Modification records
· · ·
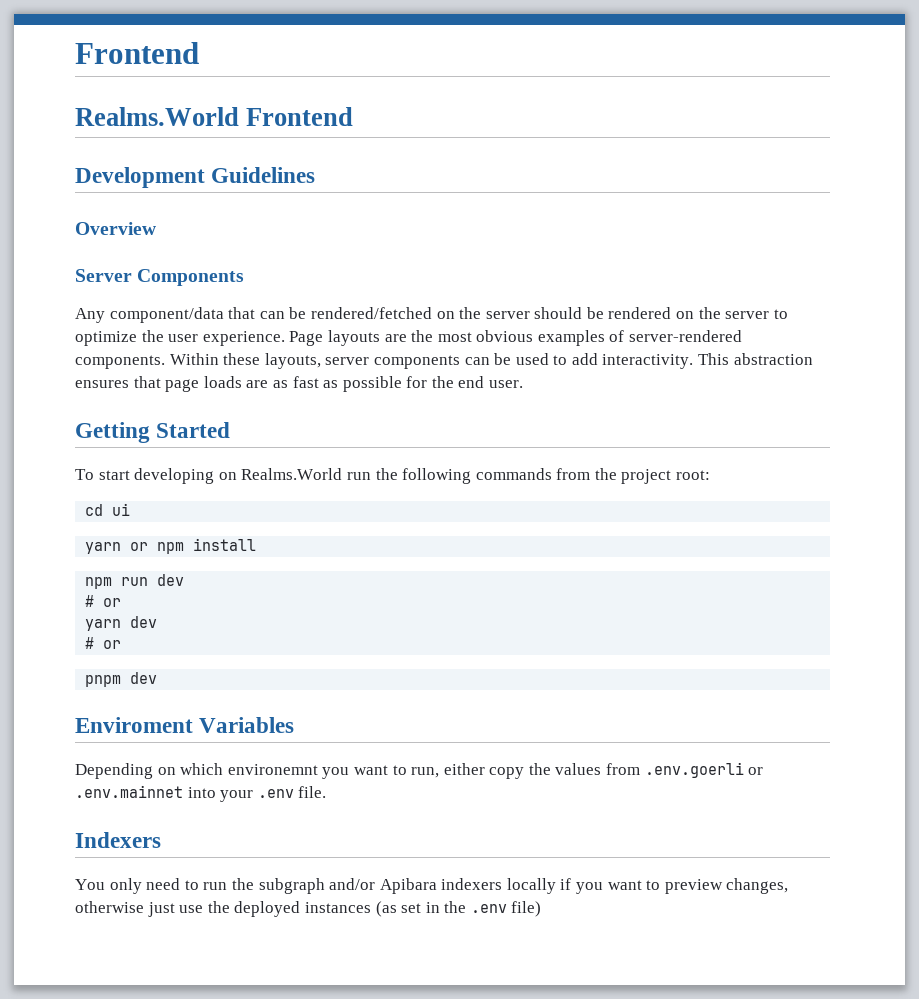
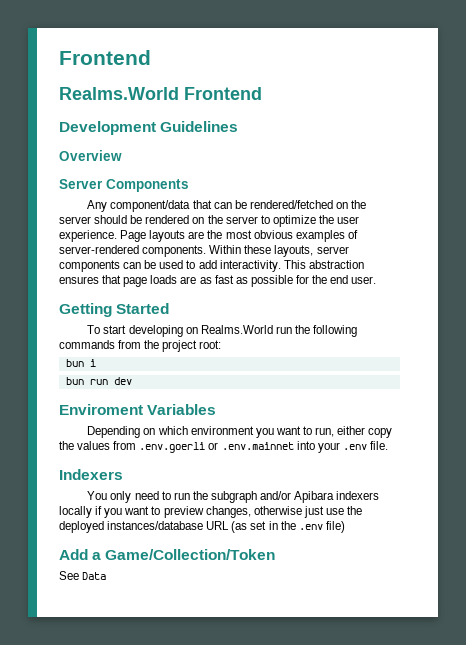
- cd ui
- yarn or npm install
- npm run dev
- # or
- yarn dev
- # or
- pnpm dev
+ bun i
+ bun run dev
- Depending on which environemnt you want to run, either copy the values from .env.goerli or .env.mainnet into your .env file.
+ Depending on which environment you want to run, either copy the values from .env.goerli or .env.mainnet into your .env file.
- You only need to run the subgraph and/or Apibara indexers locally if you want to preview changes, otherwise just use the deployed instances (as set in the .env file)
+ You only need to run the subgraph and/or Apibara indexers locally if you want to preview changes, otherwise just use the deployed instances/database URL (as set in the .env file)
+ Add a Game/Collection/Token
+ See Data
· · ·
Directions for this task: When a line above contains the string "only", copy that line.

Written answer:
- You only need to run the subgraph and/or Apibara indexers locally if you want to preview changes, otherwise just use the deployed instances (as set in the .env file)
+ You only need to run the subgraph and/or Apibara indexers locally if you want to preview changes, otherwise just use the deployed instances/database URL (as set in the .env file)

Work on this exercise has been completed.